Some national transportation advocates contend that exploding Western cities, especially in the Intermountain West, have the biggest need for new trains and freeways. Las Vegas and Phoenix have no interstate highway link. Accidents on Interstate 15 between Primm and Victorville, Calif., can block most traffic to and from California’s coast.

Berkley suspects Congress perceives Las Vegas as something of a joke — not as a metropolitan area of 2 million people.

“There’s always the criticism of something going into Vegas,” says Neil Cummings, project manager for the American Magline Group in Los Angeles. “Gambling express, you know?”

Indeed, the Las Vegas maglev train came in for ridicule last month after Congress and Obama included $8 billion for high-speed rail projects in the stimulus legislation. Republican critics wrongly suggested the money was designated for the Las Vegas maglev proposal. In fact, Las Vegas will again have to compete for funding with other proposed high-speed projects.

Still, Bender pushes on. She expects to get a salary from the commission someday, but that’s contingent on the project moving forward.

She believes that will happen and finds the current circumstances the most promising in years. In her view, a maglev train is true to the spirit of Obama’s stimulus bill: It would create construction jobs in the short term and modernize the United States’ crumbling and obsolete infrastructure.

“And it would bring a whole new industry to the U.S.,” Bender says of the proposed 300-mile-per-hour maglev, which could allow travel from Las Vegas to Anaheim in 86 minutes — including stations along the way.

Critics question why a train would connect Las Vegas to Anaheim, rather than denser Los Angeles. But commission leaders say Anaheim is more committed — the city’s mayor is a commission member — and arguably needs it more: John Wayne Airport in nearby Santa Ana is maxed out, while Ontario Airport 45 miles northeast can absorb more traffic. The maglev would stop in Ontario on the way to Las Vegas from Anaheim, giving coastal residents quicker access to the less-crowded airport.

Aguilera estimates it would take just under 15 minutes to reach Ontario from Anaheim by maglev.

The next stop would be Victorville, possibly near the small city’s airport. The train would then continue along I-15 to Barstow, Primm and the proposed Ivanpah Airport.

The next stop would be near McCarran International Airport, possibly by Mandalay Bay, and the train would continue to its terminus in downtown Las Vegas.

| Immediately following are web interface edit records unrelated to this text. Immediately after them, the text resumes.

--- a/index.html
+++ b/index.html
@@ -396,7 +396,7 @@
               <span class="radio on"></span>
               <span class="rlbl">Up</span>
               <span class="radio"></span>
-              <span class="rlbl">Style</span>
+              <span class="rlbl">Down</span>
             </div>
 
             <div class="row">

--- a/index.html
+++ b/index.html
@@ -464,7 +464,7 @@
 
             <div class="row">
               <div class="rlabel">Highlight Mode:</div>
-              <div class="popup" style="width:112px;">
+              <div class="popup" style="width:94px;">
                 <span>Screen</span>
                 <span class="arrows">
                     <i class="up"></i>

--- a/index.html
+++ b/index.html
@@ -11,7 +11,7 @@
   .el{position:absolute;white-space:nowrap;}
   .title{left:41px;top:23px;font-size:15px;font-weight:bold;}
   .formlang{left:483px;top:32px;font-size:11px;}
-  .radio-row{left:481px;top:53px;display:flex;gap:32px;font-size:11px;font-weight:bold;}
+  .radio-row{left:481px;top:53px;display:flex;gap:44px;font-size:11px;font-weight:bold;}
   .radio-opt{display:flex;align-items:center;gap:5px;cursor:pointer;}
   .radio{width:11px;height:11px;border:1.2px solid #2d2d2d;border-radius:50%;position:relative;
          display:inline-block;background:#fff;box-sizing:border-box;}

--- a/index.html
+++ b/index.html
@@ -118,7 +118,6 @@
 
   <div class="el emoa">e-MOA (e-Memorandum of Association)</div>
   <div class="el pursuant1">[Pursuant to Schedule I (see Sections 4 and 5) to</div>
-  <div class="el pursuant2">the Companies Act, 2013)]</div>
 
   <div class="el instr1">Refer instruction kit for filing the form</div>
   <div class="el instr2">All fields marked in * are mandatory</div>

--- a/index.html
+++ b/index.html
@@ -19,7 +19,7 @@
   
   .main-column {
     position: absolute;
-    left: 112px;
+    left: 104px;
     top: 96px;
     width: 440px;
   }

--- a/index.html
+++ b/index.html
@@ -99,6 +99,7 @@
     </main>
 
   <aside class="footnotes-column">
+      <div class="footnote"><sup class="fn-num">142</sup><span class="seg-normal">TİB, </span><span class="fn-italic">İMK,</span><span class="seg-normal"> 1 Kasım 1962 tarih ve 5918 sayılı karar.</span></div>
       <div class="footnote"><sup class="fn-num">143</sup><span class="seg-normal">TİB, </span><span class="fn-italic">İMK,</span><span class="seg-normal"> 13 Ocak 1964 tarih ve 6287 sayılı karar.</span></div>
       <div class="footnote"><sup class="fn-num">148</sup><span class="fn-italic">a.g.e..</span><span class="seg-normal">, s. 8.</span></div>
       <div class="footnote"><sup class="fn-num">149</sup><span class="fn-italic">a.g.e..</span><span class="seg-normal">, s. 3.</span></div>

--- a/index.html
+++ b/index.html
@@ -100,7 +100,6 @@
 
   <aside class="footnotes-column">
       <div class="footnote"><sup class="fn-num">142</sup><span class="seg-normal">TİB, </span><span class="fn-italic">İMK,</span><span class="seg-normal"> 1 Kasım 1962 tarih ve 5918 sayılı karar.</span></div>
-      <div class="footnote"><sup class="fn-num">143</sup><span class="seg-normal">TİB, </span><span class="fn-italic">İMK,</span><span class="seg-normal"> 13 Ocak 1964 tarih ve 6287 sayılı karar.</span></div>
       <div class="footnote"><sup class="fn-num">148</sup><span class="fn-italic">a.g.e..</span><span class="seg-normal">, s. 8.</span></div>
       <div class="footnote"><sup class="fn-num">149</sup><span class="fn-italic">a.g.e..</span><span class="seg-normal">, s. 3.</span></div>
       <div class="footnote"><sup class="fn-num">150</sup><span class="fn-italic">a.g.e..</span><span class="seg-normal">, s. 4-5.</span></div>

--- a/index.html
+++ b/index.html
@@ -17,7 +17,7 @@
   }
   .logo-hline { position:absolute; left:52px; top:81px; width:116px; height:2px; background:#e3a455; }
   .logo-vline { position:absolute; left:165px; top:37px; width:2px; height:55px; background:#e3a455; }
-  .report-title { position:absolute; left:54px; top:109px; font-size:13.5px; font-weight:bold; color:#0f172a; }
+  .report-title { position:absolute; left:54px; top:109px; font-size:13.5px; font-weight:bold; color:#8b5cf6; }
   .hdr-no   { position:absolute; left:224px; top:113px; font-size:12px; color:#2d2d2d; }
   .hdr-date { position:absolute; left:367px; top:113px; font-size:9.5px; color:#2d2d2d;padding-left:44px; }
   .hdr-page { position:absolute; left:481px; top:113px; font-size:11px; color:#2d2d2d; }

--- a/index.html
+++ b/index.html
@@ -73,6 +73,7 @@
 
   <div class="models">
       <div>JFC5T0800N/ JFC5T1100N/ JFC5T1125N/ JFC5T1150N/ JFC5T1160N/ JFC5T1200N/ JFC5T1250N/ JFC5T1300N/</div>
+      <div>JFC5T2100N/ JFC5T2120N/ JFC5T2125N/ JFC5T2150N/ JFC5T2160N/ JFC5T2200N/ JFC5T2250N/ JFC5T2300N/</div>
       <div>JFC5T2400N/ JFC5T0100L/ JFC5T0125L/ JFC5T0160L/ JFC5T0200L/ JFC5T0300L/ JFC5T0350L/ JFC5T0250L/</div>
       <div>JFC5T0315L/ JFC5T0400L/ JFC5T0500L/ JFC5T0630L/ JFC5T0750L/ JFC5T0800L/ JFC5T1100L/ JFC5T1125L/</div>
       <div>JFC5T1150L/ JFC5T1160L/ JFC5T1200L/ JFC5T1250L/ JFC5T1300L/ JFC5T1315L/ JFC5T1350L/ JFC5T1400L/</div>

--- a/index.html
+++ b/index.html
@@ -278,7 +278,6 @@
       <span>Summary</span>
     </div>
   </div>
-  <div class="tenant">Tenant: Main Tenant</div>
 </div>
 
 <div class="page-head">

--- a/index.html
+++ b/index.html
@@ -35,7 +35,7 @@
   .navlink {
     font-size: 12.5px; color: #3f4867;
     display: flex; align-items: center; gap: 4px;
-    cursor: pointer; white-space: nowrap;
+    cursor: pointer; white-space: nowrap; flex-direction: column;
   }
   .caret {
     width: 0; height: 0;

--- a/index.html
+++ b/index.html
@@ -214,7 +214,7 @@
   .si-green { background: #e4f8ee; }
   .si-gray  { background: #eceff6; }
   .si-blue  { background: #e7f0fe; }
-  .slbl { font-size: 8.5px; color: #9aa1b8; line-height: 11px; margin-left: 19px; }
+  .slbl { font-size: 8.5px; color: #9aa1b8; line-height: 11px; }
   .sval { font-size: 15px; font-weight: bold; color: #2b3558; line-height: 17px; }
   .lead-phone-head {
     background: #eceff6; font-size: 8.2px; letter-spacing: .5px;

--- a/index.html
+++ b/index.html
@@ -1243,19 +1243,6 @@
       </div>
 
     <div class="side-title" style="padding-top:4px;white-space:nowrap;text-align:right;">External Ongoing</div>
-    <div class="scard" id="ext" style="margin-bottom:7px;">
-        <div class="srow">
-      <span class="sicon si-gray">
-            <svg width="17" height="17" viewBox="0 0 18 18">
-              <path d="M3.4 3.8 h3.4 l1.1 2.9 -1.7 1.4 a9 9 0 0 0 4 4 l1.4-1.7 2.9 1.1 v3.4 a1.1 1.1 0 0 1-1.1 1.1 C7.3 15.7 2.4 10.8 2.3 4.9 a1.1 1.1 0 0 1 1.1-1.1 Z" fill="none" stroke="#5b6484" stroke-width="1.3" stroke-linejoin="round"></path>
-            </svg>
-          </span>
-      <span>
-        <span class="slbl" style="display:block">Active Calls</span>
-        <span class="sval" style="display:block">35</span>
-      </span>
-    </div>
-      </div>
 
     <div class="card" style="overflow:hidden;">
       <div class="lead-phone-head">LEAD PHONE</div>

The route isn’t definitive. URS Corporation, the planning and engineering giant tapped to do the environmental report, completed preliminary scoping of a route, but had to halt the study because the commission has secured only $2 million of $9 million in private funds required by FRA.

Dennis Papilion, a vice president for URS in Southern California, estimates another 18 months of study are needed — once the commission completes the fundraising effort. The commission has asked the casinos for help. They’re supportive but lack money to contribute, Aguilera says.

And therein lies the commission’s biggest problem: not enough support, governmental or otherwise.

Organizational problems also play a role. Nevada and California’s legislatures created the commission, but it expired in the Golden State.

But Bender remains dedicated.

“I’ll stop when somebody tells me to stop,” Bender says.